(Data extracted from a collection)
....................

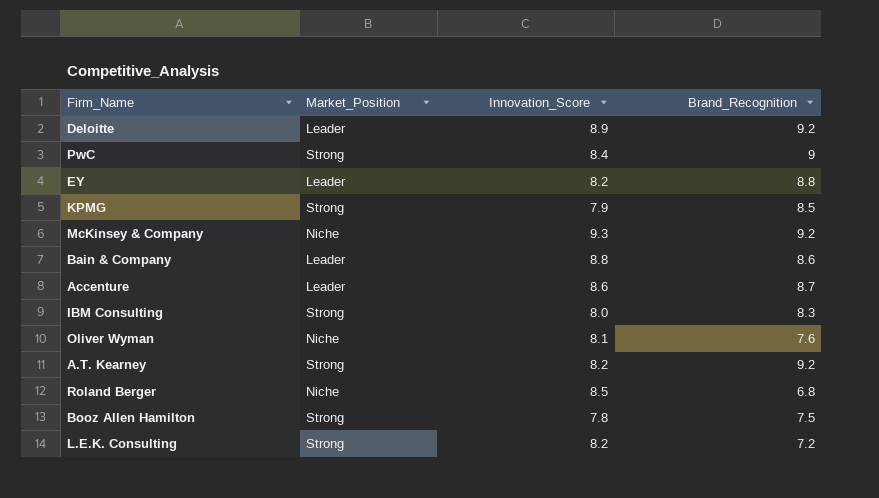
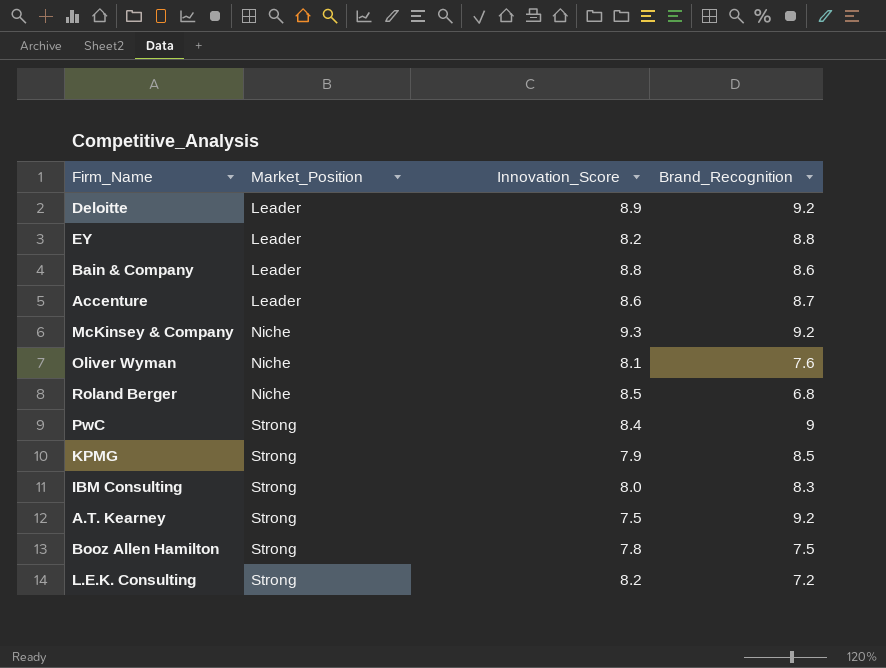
row order: none -> Market_Position ascending
A.T. Kearney | Innovation_Score: 8.2 -> 7.5

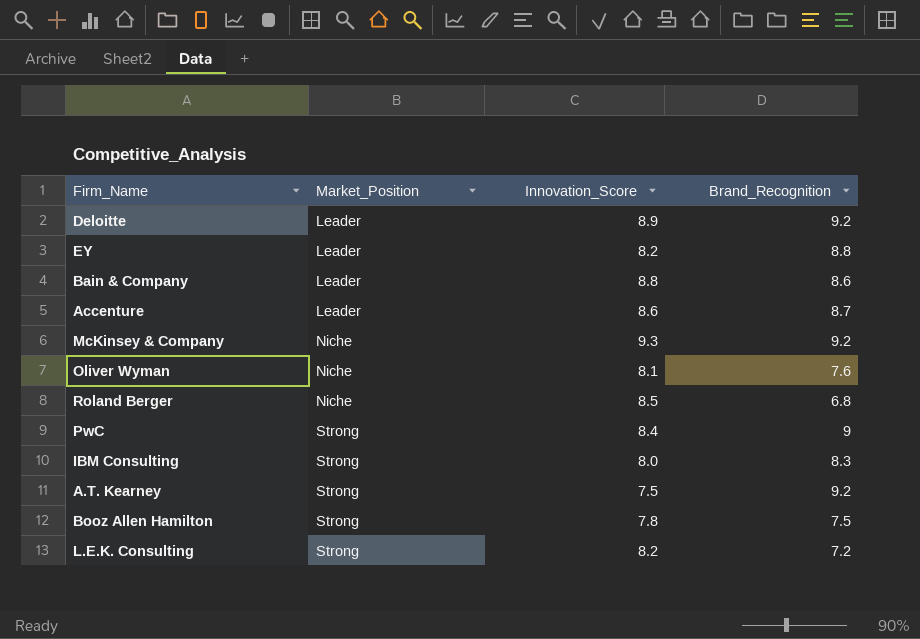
row KPMG: Strong | 7.9 | 8.5 -> none

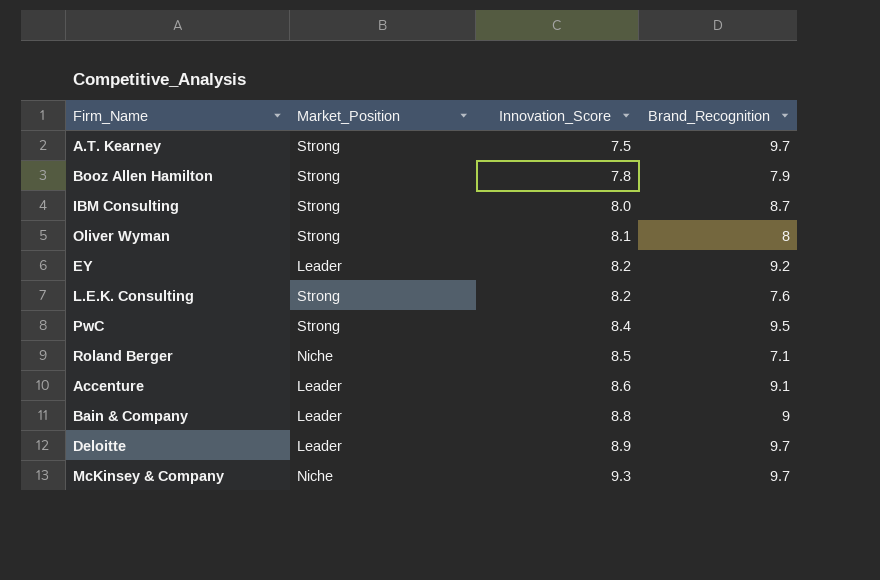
row order: Market_Position ascending -> Innovation_Score ascending
A.T. Kearney | Brand_Recognition: 9.2 -> 9.7
Booz Allen Hamilton | Brand_Recognition: 7.5 -> 7.9
IBM Consulting | Brand_Recognition: 8.3 -> 8.7
Oliver Wyman | Market_Position: Niche -> Strong
Oliver Wyman | Brand_Recognition: 7.6 -> 8
EY | Brand_Recognition: 8.8 -> 9.2
L.E.K. Consulting | Brand_Recognition: 7.2 -> 7.6
PwC | Brand_Recognition: 9 -> 9.5
Roland Berger | Brand_Recognition: 6.8 -> 7.1
Accenture | Brand_Recognition: 8.7 -> 9.1
Bain & Company | Brand_Recognition: 8.6 -> 9
Deloitte | Brand_Recognition: 9.2 -> 9.7
McKinsey & Company | Brand_Recognition: 9.2 -> 9.7

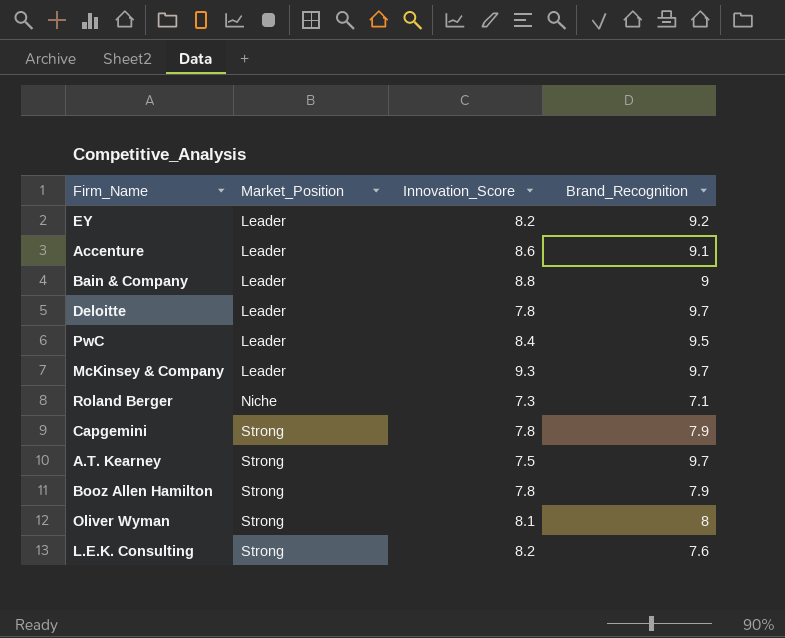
row order: Innovation_Score ascending -> Market_Position ascending
row IBM Consulting: Strong | 8.0 | 8.7 -> none
Deloitte | Innovation_Score: 8.9 -> 7.8
PwC | Market_Position: Strong -> Leader
McKinsey & Company | Market_Position: Niche -> Leader
Roland Berger | Innovation_Score: 8.5 -> 7.3
row Capgemini: none -> Strong | 7.8 | 7.9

....................

REQUIRED WORK:
Output the records above character for character, but leave each image out.

WRITTEN ANSWER:
row order: none -> Market_Position ascending
A.T. Kearney | Innovation_Score: 8.2 -> 7.5

row KPMG: Strong | 7.9 | 8.5 -> none

row order: Market_Position ascending -> Innovation_Score ascending
A.T. Kearney | Brand_Recognition: 9.2 -> 9.7
Booz Allen Hamilton | Brand_Recognition: 7.5 -> 7.9
IBM Consulting | Brand_Recognition: 8.3 -> 8.7
Oliver Wyman | Market_Position: Niche -> Strong
Oliver Wyman | Brand_Recognition: 7.6 -> 8
EY | Brand_Recognition: 8.8 -> 9.2
L.E.K. Consulting | Brand_Recognition: 7.2 -> 7.6
PwC | Brand_Recognition: 9 -> 9.5
Roland Berger | Brand_Recognition: 6.8 -> 7.1
Accenture | Brand_Recognition: 8.7 -> 9.1
Bain & Company | Brand_Recognition: 8.6 -> 9
Deloitte | Brand_Recognition: 9.2 -> 9.7
McKinsey & Company | Brand_Recognition: 9.2 -> 9.7

row order: Innovation_Score ascending -> Market_Position ascending
row IBM Consulting: Strong | 8.0 | 8.7 -> none
Deloitte | Innovation_Score: 8.9 -> 7.8
PwC | Market_Position: Strong -> Leader
McKinsey & Company | Market_Position: Niche -> Leader
Roland Berger | Innovation_Score: 8.5 -> 7.3
row Capgemini: none -> Strong | 7.8 | 7.9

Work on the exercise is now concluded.